Activity: Count the lines in the entries below that mention the string "SLAs", then write that number by itself.

Front-end code edit data
BEGIN
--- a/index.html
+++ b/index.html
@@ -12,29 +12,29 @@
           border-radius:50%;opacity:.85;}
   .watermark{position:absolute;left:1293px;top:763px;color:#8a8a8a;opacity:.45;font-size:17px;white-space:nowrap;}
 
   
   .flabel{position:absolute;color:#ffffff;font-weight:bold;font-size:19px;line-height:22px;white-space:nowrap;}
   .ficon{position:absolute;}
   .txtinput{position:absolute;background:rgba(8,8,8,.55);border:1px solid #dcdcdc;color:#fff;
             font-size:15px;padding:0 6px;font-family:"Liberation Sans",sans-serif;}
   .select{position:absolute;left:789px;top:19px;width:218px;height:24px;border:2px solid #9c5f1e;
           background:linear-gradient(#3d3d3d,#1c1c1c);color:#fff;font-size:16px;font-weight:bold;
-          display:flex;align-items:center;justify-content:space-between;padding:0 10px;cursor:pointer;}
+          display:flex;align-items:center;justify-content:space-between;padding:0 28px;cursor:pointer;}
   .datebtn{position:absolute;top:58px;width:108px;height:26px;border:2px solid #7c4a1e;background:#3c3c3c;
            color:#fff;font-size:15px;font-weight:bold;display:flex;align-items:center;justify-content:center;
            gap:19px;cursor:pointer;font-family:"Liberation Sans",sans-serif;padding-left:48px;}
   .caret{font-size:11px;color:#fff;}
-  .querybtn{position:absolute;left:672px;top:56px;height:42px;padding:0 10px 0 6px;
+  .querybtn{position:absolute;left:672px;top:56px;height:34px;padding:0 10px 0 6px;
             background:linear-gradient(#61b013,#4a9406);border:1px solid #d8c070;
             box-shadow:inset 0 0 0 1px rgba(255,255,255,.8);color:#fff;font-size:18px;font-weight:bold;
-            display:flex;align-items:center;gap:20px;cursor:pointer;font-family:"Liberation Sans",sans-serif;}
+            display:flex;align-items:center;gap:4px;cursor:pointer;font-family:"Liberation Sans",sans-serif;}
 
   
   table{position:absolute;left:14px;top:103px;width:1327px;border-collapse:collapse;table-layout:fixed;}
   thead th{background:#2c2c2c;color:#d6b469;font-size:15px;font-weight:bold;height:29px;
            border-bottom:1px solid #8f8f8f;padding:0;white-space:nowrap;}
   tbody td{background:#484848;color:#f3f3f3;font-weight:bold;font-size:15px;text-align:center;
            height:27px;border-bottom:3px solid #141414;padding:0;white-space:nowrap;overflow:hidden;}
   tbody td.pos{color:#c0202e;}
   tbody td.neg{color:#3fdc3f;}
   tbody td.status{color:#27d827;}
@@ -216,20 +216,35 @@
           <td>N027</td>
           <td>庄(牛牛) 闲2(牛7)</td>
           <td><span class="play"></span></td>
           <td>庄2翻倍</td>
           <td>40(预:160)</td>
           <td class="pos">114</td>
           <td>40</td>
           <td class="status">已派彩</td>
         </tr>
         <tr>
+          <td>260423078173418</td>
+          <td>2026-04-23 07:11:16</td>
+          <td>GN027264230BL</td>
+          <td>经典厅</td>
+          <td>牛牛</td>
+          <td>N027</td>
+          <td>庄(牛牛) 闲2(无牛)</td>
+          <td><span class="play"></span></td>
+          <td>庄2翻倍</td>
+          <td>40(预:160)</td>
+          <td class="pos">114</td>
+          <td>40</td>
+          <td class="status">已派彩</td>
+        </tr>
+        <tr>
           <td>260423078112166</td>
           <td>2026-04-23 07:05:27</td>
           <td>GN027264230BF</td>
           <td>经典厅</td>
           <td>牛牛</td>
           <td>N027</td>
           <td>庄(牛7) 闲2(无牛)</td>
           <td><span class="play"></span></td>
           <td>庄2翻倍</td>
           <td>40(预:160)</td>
END
BEGIN
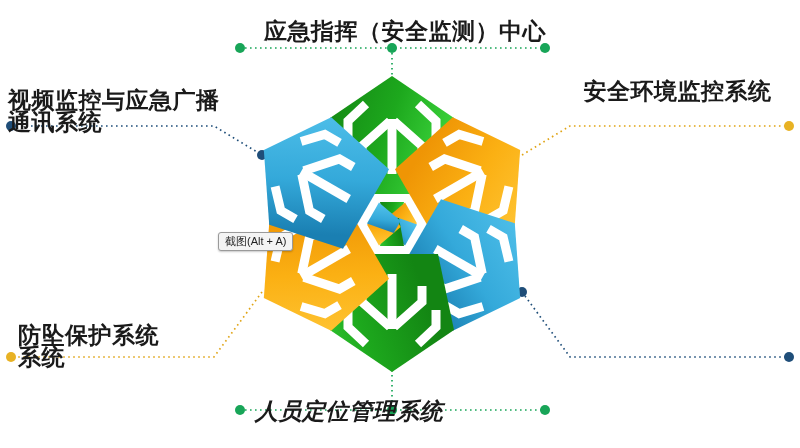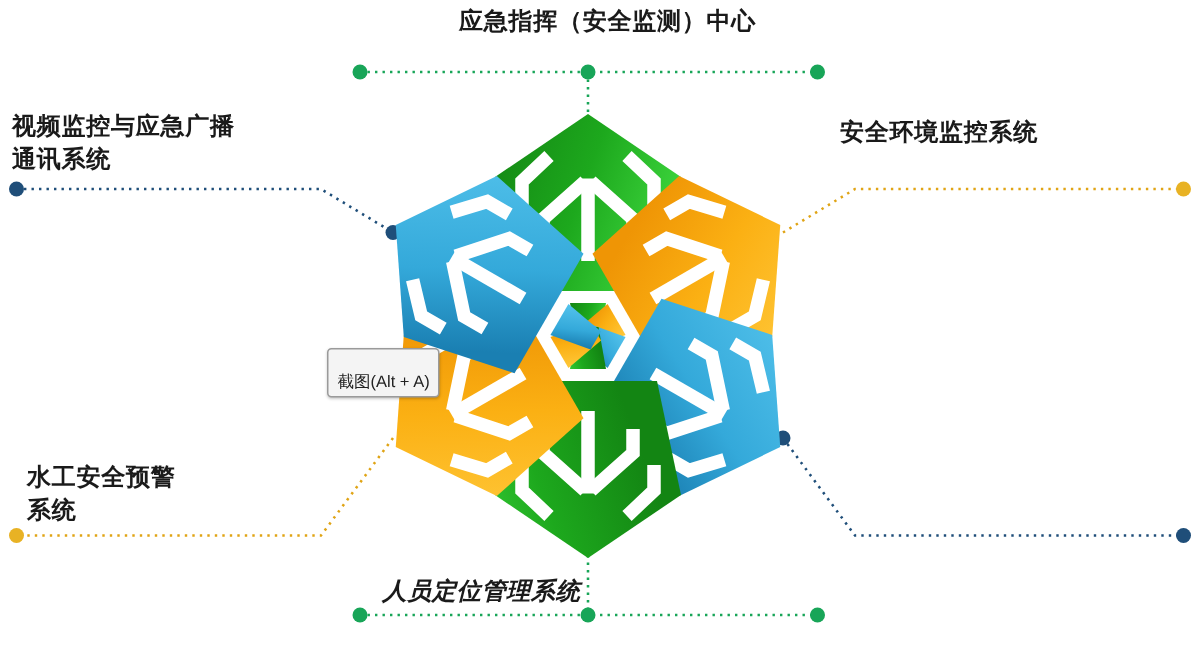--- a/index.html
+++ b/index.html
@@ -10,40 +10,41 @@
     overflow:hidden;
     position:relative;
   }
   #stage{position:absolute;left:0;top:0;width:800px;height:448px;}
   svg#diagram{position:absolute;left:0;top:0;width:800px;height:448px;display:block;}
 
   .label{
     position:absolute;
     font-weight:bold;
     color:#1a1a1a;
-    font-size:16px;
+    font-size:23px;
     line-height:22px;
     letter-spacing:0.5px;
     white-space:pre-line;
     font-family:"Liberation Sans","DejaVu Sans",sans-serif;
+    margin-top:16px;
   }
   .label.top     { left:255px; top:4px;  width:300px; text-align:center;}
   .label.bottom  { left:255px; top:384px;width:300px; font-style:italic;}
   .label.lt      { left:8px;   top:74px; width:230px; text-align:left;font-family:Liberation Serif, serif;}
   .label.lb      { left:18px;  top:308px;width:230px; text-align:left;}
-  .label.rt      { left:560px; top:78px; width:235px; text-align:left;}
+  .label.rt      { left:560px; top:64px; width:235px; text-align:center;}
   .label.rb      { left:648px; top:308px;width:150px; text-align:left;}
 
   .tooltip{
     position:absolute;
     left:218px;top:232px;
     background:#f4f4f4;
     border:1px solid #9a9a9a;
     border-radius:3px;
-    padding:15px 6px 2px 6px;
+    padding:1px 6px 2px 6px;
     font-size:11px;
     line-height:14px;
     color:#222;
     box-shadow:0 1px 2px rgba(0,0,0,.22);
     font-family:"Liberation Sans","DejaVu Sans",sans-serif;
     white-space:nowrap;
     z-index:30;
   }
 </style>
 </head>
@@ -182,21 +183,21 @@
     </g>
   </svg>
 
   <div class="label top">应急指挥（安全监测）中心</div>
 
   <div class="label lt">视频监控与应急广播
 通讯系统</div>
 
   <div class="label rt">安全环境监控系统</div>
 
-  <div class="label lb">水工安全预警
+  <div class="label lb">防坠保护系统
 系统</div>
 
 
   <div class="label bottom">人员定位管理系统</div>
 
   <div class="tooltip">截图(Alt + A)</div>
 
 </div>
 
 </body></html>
END
BEGIN
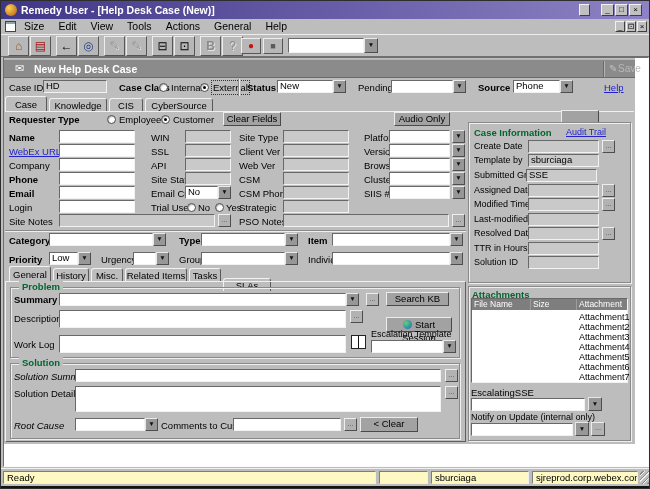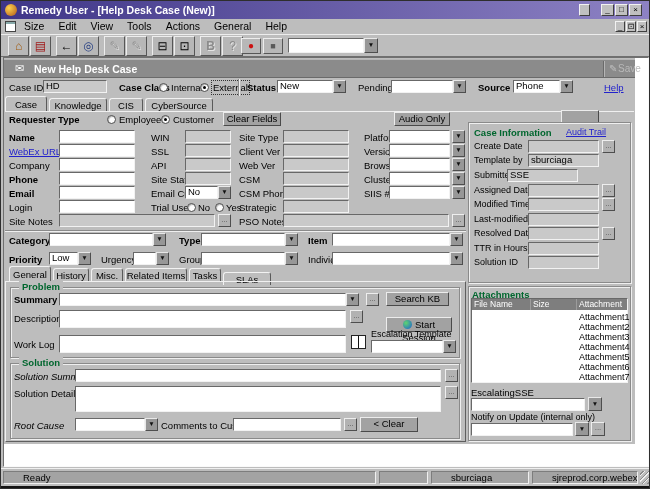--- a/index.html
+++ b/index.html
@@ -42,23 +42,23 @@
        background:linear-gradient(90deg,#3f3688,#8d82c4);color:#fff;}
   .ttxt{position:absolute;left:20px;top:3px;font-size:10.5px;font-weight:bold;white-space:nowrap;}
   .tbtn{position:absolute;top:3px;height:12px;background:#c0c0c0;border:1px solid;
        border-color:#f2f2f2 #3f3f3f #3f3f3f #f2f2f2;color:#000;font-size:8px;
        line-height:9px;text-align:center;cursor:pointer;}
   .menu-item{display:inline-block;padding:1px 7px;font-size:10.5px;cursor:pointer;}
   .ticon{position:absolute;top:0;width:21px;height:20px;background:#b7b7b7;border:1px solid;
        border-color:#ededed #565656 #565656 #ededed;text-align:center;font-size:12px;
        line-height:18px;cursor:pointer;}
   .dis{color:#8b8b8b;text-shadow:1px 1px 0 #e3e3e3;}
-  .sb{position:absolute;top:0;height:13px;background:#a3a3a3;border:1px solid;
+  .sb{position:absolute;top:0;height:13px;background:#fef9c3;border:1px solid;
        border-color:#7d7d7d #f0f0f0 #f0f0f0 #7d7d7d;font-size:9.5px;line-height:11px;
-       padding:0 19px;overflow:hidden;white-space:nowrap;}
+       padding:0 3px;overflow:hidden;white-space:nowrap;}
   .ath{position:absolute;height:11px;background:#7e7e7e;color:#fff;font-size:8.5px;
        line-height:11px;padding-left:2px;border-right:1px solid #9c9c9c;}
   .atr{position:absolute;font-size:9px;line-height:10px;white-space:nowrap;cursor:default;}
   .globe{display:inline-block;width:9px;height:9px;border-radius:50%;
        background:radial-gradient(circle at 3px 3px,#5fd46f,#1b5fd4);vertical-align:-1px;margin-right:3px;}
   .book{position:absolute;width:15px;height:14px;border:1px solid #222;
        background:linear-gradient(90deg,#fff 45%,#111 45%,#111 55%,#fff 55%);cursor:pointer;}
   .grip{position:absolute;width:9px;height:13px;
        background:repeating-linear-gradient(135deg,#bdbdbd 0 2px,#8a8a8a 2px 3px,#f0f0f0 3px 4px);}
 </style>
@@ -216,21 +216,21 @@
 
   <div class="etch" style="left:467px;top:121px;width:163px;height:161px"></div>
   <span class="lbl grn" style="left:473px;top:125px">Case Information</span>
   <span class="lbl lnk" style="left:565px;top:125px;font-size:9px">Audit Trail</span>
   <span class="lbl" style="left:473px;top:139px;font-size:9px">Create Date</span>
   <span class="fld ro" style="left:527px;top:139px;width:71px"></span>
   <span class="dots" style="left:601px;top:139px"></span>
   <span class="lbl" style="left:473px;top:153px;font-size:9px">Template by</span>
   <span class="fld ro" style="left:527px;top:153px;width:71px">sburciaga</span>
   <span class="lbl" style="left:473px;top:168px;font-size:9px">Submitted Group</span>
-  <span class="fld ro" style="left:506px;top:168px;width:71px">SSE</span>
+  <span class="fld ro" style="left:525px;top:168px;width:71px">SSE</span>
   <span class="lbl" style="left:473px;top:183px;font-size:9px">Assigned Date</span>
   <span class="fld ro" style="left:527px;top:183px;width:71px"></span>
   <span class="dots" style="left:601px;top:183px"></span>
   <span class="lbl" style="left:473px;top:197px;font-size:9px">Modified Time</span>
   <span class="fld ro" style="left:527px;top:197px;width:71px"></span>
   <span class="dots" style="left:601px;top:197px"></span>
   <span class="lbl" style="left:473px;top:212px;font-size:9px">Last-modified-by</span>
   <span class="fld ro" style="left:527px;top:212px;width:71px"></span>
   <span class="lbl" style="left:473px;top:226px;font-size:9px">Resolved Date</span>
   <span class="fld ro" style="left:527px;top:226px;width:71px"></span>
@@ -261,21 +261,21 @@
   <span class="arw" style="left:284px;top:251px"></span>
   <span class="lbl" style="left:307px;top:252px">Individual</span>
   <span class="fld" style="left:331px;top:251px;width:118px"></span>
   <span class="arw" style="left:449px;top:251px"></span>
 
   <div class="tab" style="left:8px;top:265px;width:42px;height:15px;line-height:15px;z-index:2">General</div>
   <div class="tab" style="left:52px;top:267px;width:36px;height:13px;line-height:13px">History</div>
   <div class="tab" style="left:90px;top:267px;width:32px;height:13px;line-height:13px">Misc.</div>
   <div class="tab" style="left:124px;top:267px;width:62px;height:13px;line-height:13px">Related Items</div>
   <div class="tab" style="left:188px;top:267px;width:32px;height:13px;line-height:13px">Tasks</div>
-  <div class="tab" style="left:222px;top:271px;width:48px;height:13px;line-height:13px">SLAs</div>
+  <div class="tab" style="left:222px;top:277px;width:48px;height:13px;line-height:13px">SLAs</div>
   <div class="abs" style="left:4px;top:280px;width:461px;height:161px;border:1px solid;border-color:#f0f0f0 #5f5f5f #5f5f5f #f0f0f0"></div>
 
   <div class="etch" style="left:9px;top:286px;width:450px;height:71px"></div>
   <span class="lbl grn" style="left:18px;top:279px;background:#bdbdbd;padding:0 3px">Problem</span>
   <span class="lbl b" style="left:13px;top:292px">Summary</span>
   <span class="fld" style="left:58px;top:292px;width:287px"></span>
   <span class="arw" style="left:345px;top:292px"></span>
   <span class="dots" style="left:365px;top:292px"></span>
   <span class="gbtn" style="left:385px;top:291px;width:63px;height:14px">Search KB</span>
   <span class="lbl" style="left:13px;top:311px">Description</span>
END
Solution to the problem: 2